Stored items
********

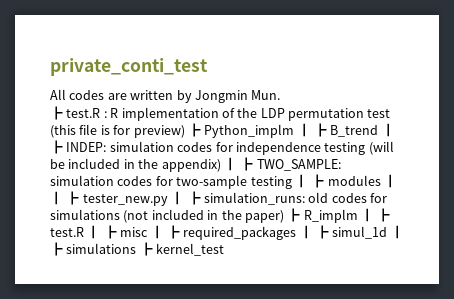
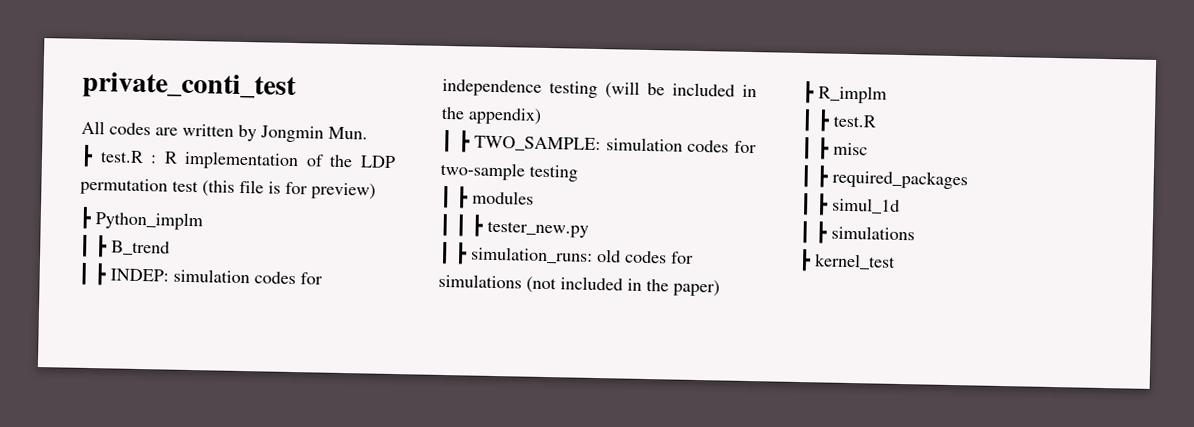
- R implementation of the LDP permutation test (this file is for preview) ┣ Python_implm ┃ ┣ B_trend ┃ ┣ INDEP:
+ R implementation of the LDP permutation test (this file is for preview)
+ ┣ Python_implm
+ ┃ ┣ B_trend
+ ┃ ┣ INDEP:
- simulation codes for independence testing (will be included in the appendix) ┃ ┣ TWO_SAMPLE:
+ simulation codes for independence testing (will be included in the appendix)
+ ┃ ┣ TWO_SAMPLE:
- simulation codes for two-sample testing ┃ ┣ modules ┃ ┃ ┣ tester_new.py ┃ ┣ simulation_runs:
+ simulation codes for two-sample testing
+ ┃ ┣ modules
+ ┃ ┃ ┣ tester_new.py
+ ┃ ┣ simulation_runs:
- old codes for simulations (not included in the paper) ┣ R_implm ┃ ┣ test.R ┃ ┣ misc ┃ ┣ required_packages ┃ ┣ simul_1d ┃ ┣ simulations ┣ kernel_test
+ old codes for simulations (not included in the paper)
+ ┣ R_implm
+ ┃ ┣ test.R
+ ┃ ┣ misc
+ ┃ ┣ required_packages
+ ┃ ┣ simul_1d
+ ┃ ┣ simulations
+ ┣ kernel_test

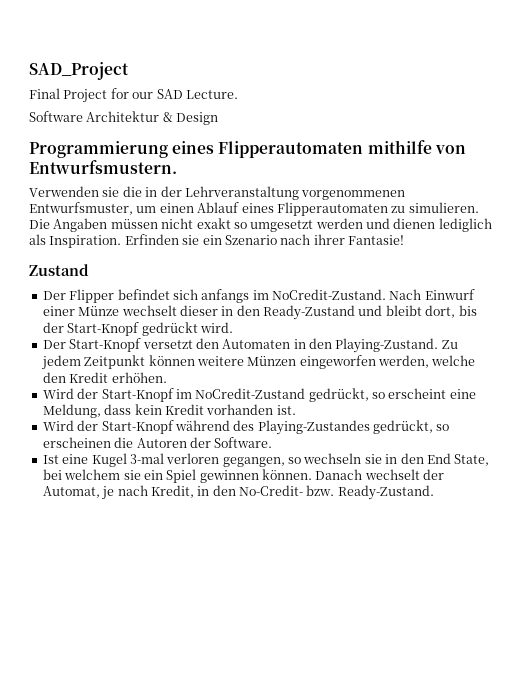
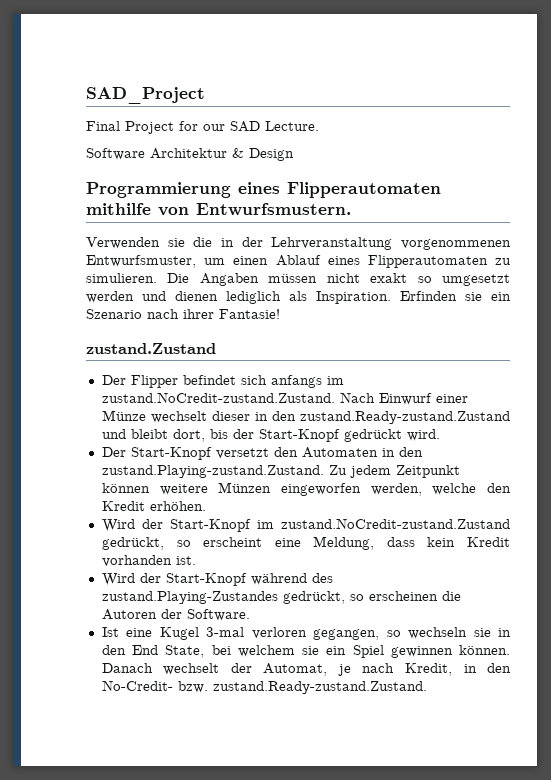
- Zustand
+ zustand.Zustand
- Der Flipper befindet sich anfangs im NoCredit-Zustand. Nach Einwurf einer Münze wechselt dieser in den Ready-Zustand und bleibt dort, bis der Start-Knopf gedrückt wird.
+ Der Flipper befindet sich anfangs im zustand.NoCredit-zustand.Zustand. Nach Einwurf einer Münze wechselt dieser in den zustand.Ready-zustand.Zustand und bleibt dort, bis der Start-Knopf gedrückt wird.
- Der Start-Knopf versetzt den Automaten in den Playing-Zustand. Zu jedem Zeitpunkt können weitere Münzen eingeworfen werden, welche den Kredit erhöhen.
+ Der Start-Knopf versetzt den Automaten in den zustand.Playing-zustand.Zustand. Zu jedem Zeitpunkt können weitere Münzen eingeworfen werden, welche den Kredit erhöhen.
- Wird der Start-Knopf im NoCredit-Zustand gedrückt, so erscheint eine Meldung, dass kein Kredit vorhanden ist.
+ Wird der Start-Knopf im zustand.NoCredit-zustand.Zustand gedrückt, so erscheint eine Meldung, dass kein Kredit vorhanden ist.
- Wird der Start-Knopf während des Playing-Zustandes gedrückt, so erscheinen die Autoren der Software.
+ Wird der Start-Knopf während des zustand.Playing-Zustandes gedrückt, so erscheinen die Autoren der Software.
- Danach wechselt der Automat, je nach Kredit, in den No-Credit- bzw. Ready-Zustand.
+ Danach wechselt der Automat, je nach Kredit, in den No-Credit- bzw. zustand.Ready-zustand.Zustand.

********

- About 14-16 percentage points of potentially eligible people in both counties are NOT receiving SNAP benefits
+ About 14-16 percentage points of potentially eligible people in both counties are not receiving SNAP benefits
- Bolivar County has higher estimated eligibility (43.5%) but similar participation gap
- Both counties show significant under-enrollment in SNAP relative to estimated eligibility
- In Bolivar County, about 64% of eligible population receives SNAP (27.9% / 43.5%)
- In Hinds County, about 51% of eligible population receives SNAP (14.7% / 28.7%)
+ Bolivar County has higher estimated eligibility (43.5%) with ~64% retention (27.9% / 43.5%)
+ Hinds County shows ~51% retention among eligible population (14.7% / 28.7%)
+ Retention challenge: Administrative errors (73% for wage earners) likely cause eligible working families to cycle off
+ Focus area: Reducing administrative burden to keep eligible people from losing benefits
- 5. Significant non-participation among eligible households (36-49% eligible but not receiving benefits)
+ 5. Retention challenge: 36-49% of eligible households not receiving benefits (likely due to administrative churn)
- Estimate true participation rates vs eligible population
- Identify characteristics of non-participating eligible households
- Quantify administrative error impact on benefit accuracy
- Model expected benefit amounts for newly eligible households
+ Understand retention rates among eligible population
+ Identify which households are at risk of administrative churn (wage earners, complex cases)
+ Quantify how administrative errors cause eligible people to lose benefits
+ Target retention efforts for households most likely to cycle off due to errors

********

> _Problem to work on_:
All that is wanted is an exact copy of the lines above from the one with "to administrative churn)" through the one with "due to errors", with both ends included.

> _Response to this exercise_:
+ 5. Retention challenge: 36-49% of eligible households not receiving benefits (likely due to administrative churn)
- Estimate true participation rates vs eligible population
- Identify characteristics of non-participating eligible households
- Quantify administrative error impact on benefit accuracy
- Model expected benefit amounts for newly eligible households
+ Understand retention rates among eligible population
+ Identify which households are at risk of administrative churn (wage earners, complex cases)
+ Quantify how administrative errors cause eligible people to lose benefits
+ Target retention efforts for households most likely to cycle off due to errors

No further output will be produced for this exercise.